Structured diff data
^^^^^^^^
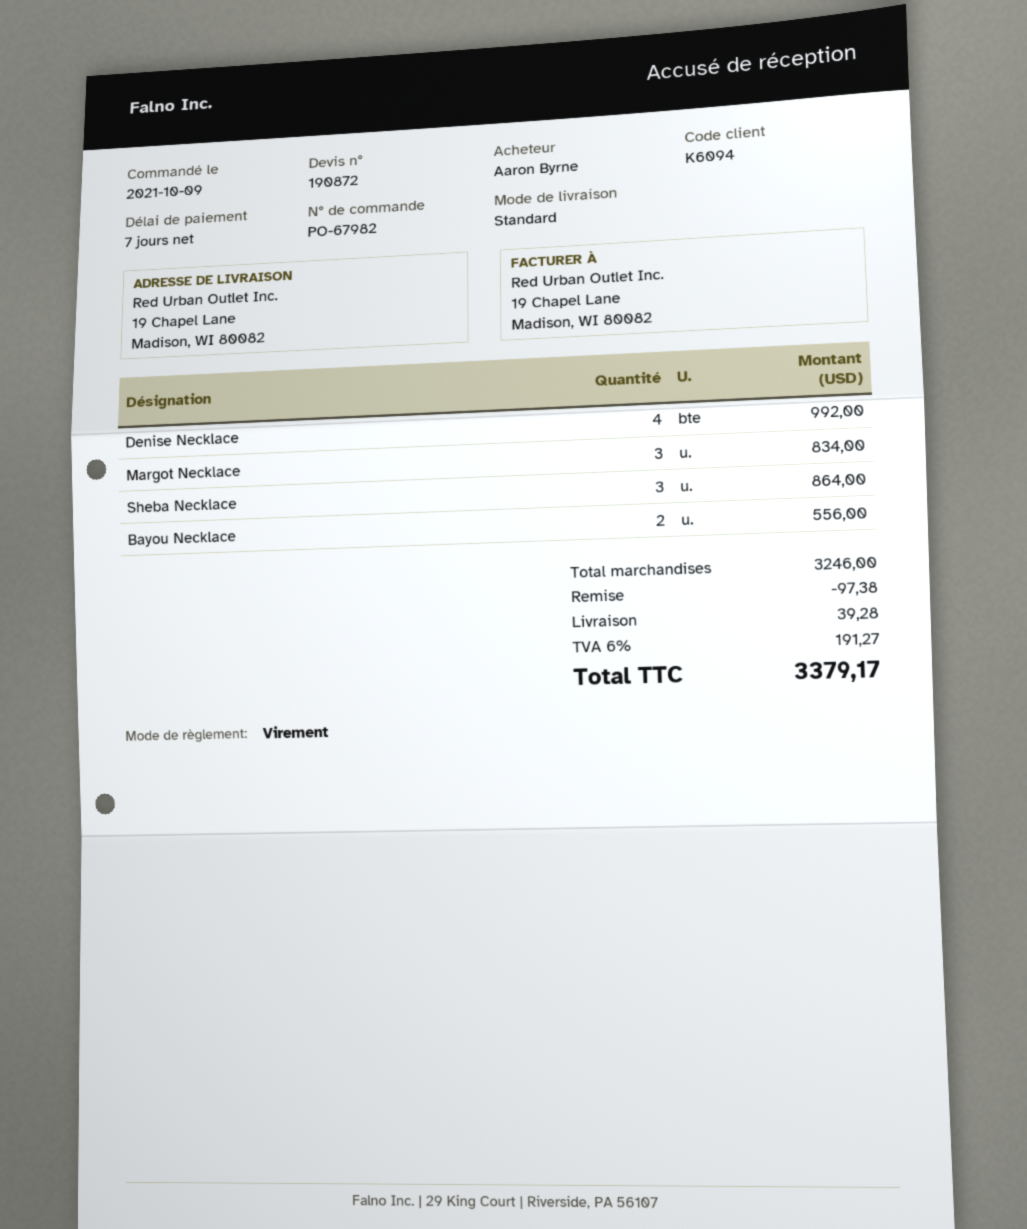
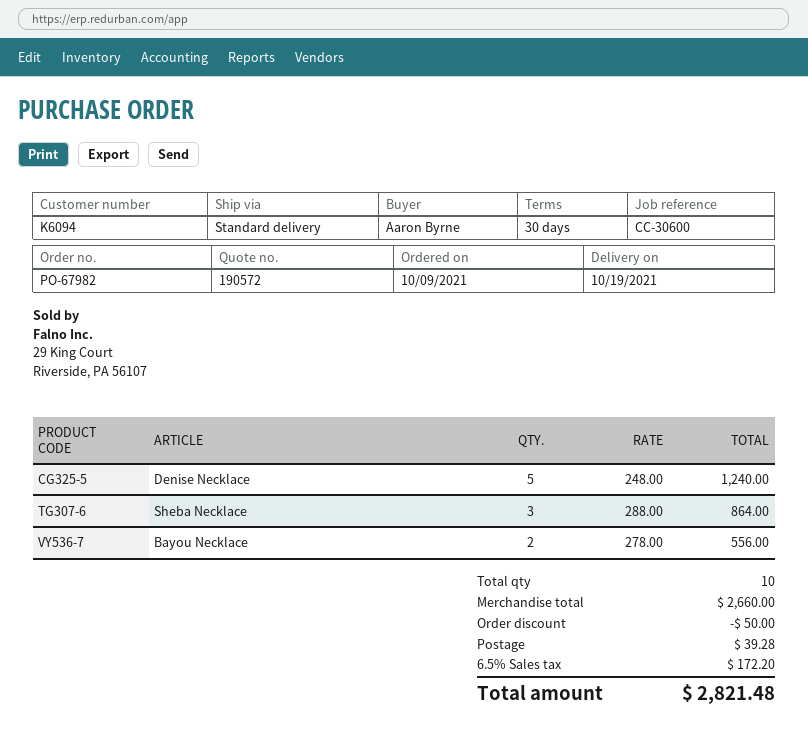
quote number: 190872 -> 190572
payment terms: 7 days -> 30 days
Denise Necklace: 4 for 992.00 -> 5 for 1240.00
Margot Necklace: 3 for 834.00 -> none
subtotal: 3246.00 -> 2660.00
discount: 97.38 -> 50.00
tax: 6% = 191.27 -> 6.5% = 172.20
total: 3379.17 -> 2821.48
^^^^^^^^
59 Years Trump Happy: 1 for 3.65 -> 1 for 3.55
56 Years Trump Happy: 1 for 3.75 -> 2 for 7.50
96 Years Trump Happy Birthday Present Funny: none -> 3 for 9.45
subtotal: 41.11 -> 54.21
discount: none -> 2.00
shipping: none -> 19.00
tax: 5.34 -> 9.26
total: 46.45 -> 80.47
^^^^^^^^
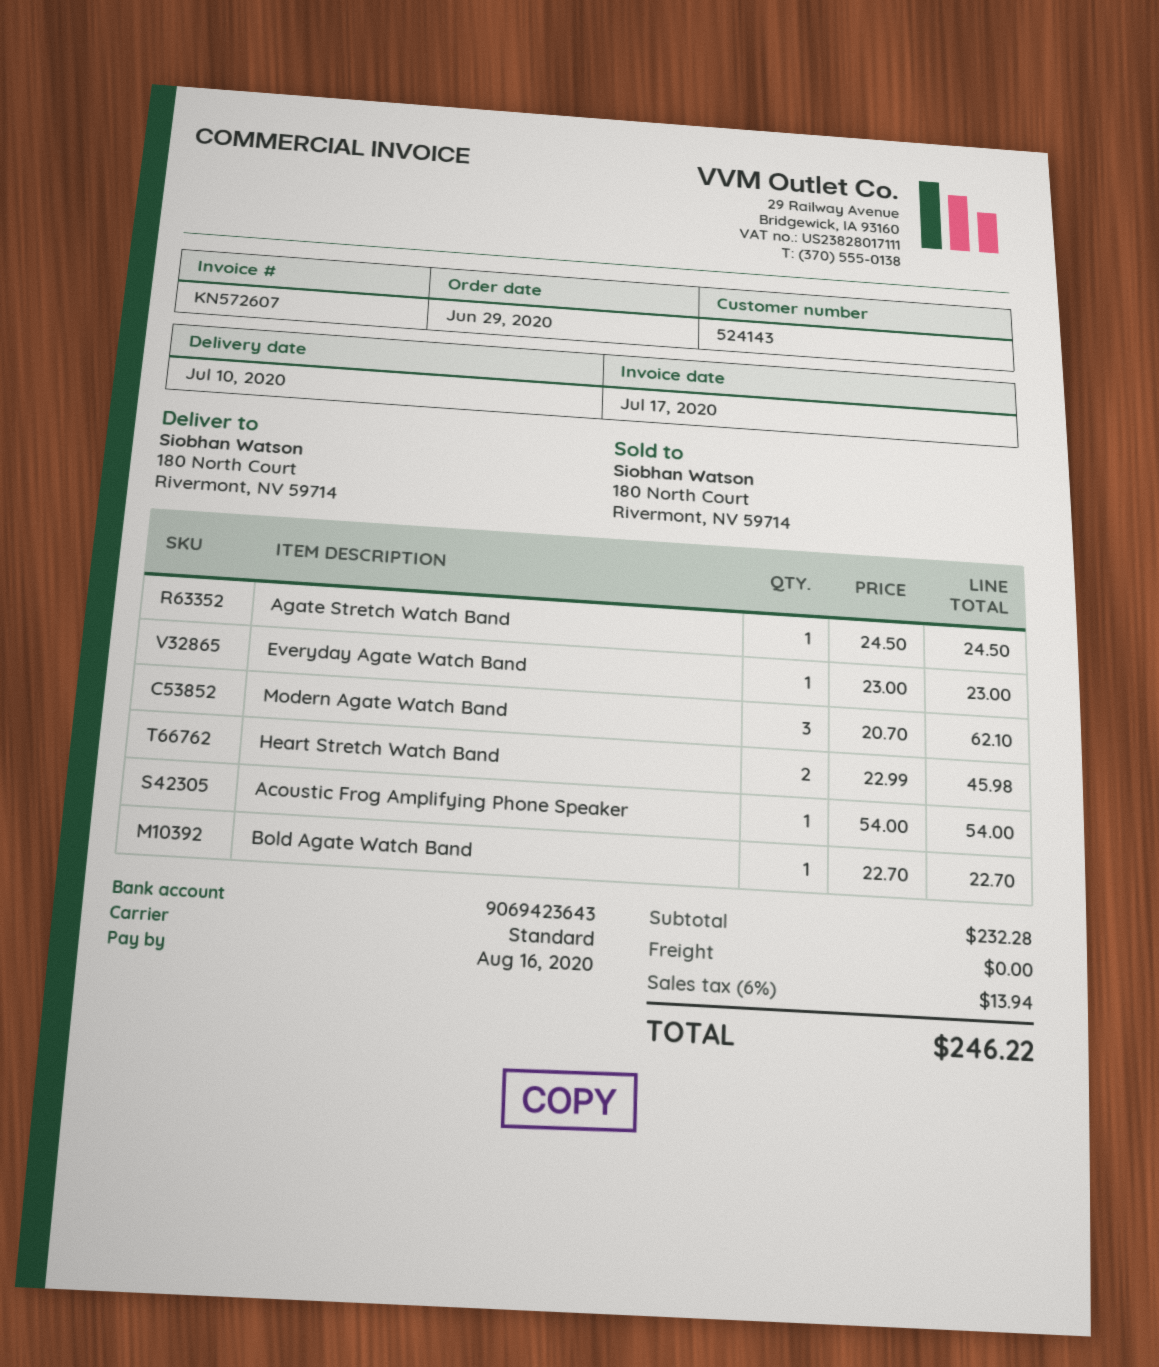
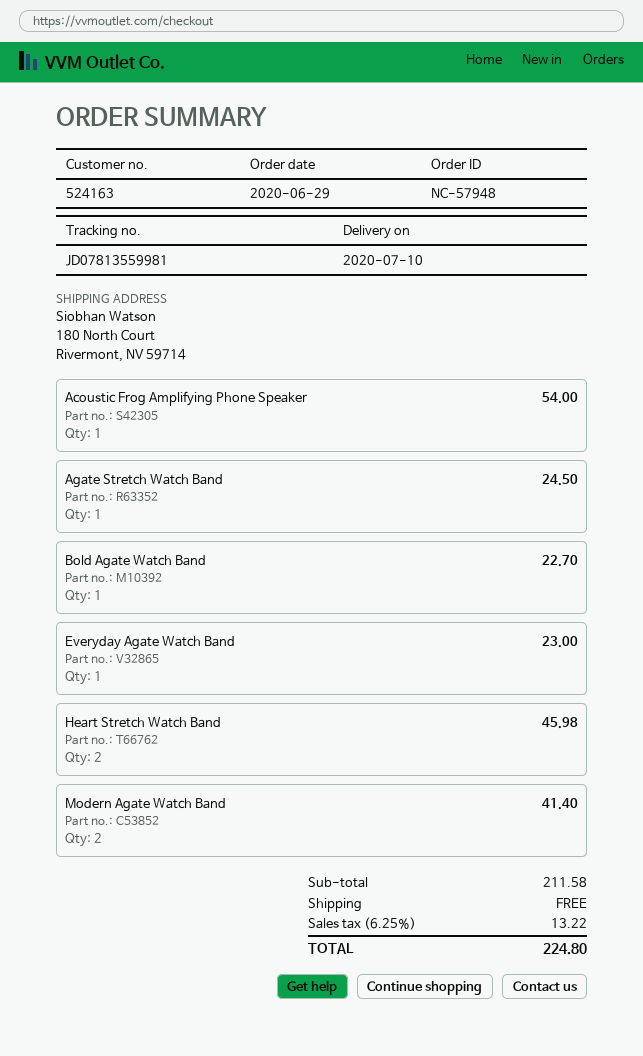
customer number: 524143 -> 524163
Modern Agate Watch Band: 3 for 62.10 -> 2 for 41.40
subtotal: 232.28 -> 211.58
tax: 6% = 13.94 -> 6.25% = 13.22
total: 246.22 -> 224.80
^^^^^^^^
A line belongs in the answer if it contains the word "Trump"; copy every such line from the data above.

59 Years Trump Happy: 1 for 3.65 -> 1 for 3.55
56 Years Trump Happy: 1 for 3.75 -> 2 for 7.50
96 Years Trump Happy Birthday Present Funny: none -> 3 for 9.45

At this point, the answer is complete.